Work task:
Using the records below, repeat exactly the lines from the one holding "shipping method: standard -> DPD" through the one holding "total: 689.42 -> 717.09", both ends included, and no others.

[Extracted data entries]
================
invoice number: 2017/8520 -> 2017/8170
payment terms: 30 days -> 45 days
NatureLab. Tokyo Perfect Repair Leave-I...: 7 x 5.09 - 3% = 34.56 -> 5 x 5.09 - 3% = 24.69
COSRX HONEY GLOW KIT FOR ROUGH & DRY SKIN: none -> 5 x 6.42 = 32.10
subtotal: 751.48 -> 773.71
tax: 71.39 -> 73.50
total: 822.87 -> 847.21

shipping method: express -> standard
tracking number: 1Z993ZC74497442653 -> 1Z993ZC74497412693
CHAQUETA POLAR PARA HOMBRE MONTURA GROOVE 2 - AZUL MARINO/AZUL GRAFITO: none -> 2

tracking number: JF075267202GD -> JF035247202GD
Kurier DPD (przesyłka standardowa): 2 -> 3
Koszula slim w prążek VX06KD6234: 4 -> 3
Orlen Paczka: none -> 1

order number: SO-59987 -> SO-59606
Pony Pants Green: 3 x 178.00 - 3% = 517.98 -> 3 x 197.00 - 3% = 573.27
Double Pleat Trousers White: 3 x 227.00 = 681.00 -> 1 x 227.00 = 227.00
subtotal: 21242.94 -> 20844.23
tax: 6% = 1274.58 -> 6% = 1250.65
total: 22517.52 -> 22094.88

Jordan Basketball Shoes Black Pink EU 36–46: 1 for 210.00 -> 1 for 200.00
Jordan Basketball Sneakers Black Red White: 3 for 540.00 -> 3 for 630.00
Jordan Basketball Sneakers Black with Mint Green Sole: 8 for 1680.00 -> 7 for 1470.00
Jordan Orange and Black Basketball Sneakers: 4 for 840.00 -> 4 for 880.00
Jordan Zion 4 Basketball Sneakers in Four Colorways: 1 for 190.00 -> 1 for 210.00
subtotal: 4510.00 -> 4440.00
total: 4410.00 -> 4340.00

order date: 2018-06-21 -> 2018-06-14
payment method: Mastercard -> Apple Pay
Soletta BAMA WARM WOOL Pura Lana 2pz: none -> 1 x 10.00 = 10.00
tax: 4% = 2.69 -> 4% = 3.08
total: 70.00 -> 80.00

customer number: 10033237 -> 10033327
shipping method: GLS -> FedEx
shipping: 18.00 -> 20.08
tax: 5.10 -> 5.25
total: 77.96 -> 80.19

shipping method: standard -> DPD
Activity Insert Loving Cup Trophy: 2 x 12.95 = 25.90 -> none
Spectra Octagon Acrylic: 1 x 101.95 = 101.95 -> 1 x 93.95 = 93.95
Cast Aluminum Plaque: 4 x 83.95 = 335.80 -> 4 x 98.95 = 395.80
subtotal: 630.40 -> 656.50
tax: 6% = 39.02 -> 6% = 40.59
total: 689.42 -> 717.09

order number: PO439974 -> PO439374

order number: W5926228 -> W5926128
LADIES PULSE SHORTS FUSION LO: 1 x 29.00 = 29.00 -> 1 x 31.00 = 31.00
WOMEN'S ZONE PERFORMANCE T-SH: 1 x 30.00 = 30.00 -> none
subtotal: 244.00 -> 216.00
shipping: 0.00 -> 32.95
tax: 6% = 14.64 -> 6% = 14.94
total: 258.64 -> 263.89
================
Result for this exercise:
shipping method: standard -> DPD
Activity Insert Loving Cup Trophy: 2 x 12.95 = 25.90 -> none
Spectra Octagon Acrylic: 1 x 101.95 = 101.95 -> 1 x 93.95 = 93.95
Cast Aluminum Plaque: 4 x 83.95 = 335.80 -> 4 x 98.95 = 395.80
subtotal: 630.40 -> 656.50
tax: 6% = 39.02 -> 6% = 40.59
total: 689.42 -> 717.09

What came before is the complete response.